• **DESCRIPTION OF THE TASK**
What is needed is an exact copy of all the records below.

═══ SUPPLIED RECORDS ═══

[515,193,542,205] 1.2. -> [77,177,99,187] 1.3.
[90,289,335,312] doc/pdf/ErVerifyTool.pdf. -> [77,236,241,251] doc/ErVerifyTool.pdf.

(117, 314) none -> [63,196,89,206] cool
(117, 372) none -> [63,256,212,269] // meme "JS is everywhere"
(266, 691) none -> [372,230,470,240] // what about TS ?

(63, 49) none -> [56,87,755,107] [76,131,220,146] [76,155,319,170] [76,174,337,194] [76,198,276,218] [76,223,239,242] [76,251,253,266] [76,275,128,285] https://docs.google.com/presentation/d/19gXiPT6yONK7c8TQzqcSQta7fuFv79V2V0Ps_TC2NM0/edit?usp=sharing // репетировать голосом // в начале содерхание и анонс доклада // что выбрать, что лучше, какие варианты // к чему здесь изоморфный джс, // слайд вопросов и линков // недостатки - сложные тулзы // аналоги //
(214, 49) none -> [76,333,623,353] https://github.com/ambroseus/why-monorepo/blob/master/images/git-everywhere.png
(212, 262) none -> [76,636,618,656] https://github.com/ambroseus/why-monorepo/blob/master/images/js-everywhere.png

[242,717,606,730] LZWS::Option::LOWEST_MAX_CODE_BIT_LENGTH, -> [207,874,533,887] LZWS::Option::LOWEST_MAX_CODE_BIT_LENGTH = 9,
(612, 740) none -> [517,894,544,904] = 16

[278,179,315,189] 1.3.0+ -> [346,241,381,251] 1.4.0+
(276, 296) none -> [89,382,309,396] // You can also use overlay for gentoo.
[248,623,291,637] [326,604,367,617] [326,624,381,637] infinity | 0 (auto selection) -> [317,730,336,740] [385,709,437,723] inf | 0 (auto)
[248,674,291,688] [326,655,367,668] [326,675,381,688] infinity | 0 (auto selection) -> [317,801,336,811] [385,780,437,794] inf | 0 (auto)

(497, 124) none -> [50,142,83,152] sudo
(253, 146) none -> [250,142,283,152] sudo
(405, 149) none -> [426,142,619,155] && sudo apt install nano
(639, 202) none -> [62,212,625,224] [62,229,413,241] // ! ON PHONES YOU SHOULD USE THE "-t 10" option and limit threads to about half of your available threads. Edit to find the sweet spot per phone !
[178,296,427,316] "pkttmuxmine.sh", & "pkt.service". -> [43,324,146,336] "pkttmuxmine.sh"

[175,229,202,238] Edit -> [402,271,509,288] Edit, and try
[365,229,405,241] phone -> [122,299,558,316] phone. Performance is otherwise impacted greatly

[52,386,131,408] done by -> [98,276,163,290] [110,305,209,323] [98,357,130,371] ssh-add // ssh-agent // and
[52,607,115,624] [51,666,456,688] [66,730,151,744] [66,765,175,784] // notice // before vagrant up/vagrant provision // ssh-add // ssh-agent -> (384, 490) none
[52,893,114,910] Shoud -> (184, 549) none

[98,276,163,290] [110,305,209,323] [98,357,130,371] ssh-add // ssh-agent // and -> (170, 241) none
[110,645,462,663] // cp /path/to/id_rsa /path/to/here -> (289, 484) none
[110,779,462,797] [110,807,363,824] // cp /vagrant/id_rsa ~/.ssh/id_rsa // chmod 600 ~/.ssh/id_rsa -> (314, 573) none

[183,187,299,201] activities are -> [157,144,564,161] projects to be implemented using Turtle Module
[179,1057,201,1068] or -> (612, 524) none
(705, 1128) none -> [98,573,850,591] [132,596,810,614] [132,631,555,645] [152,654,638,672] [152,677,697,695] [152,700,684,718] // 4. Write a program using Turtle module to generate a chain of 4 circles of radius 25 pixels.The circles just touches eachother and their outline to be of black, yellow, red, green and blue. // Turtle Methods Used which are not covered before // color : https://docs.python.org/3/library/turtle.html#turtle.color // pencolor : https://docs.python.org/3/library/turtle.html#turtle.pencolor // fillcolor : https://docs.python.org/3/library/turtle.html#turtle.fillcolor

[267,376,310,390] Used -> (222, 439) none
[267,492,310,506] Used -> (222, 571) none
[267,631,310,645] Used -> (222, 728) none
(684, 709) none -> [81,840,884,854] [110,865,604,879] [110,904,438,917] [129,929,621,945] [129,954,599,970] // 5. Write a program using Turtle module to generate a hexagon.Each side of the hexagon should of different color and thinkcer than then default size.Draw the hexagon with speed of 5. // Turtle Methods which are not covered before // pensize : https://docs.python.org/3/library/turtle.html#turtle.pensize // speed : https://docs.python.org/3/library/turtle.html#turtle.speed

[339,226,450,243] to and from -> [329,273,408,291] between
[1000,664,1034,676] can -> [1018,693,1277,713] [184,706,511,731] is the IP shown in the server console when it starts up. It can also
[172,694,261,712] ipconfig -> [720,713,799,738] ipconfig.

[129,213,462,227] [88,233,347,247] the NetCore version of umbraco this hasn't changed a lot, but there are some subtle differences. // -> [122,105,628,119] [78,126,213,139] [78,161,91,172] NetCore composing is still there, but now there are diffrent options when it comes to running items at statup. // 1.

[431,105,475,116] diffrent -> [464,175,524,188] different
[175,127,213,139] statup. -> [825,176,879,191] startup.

═══

• **EXERCISE SOLUTION**
[515,193,542,205] 1.2. -> [77,177,99,187] 1.3.
[90,289,335,312] doc/pdf/ErVerifyTool.pdf. -> [77,236,241,251] doc/ErVerifyTool.pdf.

(117, 314) none -> [63,196,89,206] cool
(117, 372) none -> [63,256,212,269] // meme "JS is everywhere"
(266, 691) none -> [372,230,470,240] // what about TS ?

(63, 49) none -> [56,87,755,107] [76,131,220,146] [76,155,319,170] [76,174,337,194] [76,198,276,218] [76,223,239,242] [76,251,253,266] [76,275,128,285] https://docs.google.com/presentation/d/19gXiPT6yONK7c8TQzqcSQta7fuFv79V2V0Ps_TC2NM0/edit?usp=sharing // репетировать голосом // в начале содерхание и анонс доклада // что выбрать, что лучше, какие варианты // к чему здесь изоморфный джс, // слайд вопросов и линков // недостатки - сложные тулзы // аналоги //
(214, 49) none -> [76,333,623,353] https://github.com/ambroseus/why-monorepo/blob/master/images/git-everywhere.png
(212, 262) none -> [76,636,618,656] https://github.com/ambroseus/why-monorepo/blob/master/images/js-everywhere.png

[242,717,606,730] LZWS::Option::LOWEST_MAX_CODE_BIT_LENGTH, -> [207,874,533,887] LZWS::Option::LOWEST_MAX_CODE_BIT_LENGTH = 9,
(612, 740) none -> [517,894,544,904] = 16

[278,179,315,189] 1.3.0+ -> [346,241,381,251] 1.4.0+
(276, 296) none -> [89,382,309,396] // You can also use overlay for gentoo.
[248,623,291,637] [326,604,367,617] [326,624,381,637] infinity | 0 (auto selection) -> [317,730,336,740] [385,709,437,723] inf | 0 (auto)
[248,674,291,688] [326,655,367,668] [326,675,381,688] infinity | 0 (auto selection) -> [317,801,336,811] [385,780,437,794] inf | 0 (auto)

(497, 124) none -> [50,142,83,152] sudo
(253, 146) none -> [250,142,283,152] sudo
(405, 149) none -> [426,142,619,155] && sudo apt install nano
(639, 202) none -> [62,212,625,224] [62,229,413,241] // ! ON PHONES YOU SHOULD USE THE "-t 10" option and limit threads to about half of your available threads. Edit to find the sweet spot per phone !
[178,296,427,316] "pkttmuxmine.sh", & "pkt.service". -> [43,324,146,336] "pkttmuxmine.sh"

[175,229,202,238] Edit -> [402,271,509,288] Edit, and try
[365,229,405,241] phone -> [122,299,558,316] phone. Performance is otherwise impacted greatly

[52,386,131,408] done by -> [98,276,163,290] [110,305,209,323] [98,357,130,371] ssh-add // ssh-agent // and
[52,607,115,624] [51,666,456,688] [66,730,151,744] [66,765,175,784] // notice // before vagrant up/vagrant provision // ssh-add // ssh-agent -> (384, 490) none
[52,893,114,910] Shoud -> (184, 549) none

[98,276,163,290] [110,305,209,323] [98,357,130,371] ssh-add // ssh-agent // and -> (170, 241) none
[110,645,462,663] // cp /path/to/id_rsa /path/to/here -> (289, 484) none
[110,779,462,797] [110,807,363,824] // cp /vagrant/id_rsa ~/.ssh/id_rsa // chmod 600 ~/.ssh/id_rsa -> (314, 573) none

[183,187,299,201] activities are -> [157,144,564,161] projects to be implemented using Turtle Module
[179,1057,201,1068] or -> (612, 524) none
(705, 1128) none -> [98,573,850,591] [132,596,810,614] [132,631,555,645] [152,654,638,672] [152,677,697,695] [152,700,684,718] // 4. Write a program using Turtle module to generate a chain of 4 circles of radius 25 pixels.The circles just touches eachother and their outline to be of black, yellow, red, green and blue. // Turtle Methods Used which are not covered before // color : https://docs.python.org/3/library/turtle.html#turtle.color // pencolor : https://docs.python.org/3/library/turtle.html#turtle.pencolor // fillcolor : https://docs.python.org/3/library/turtle.html#turtle.fillcolor

[267,376,310,390] Used -> (222, 439) none
[267,492,310,506] Used -> (222, 571) none
[267,631,310,645] Used -> (222, 728) none
(684, 709) none -> [81,840,884,854] [110,865,604,879] [110,904,438,917] [129,929,621,945] [129,954,599,970] // 5. Write a program using Turtle module to generate a hexagon.Each side of the hexagon should of different color and thinkcer than then default size.Draw the hexagon with speed of 5. // Turtle Methods which are not covered before // pensize : https://docs.python.org/3/library/turtle.html#turtle.pensize // speed : https://docs.python.org/3/library/turtle.html#turtle.speed

[339,226,450,243] to and from -> [329,273,408,291] between
[1000,664,1034,676] can -> [1018,693,1277,713] [184,706,511,731] is the IP shown in the server console when it starts up. It can also
[172,694,261,712] ipconfig -> [720,713,799,738] ipconfig.

[129,213,462,227] [88,233,347,247] the NetCore version of umbraco this hasn't changed a lot, but there are some subtle differences. // -> [122,105,628,119] [78,126,213,139] [78,161,91,172] NetCore composing is still there, but now there are diffrent options when it comes to running items at statup. // 1.

[431,105,475,116] diffrent -> [464,175,524,188] different
[175,127,213,139] statup. -> [825,176,879,191] startup.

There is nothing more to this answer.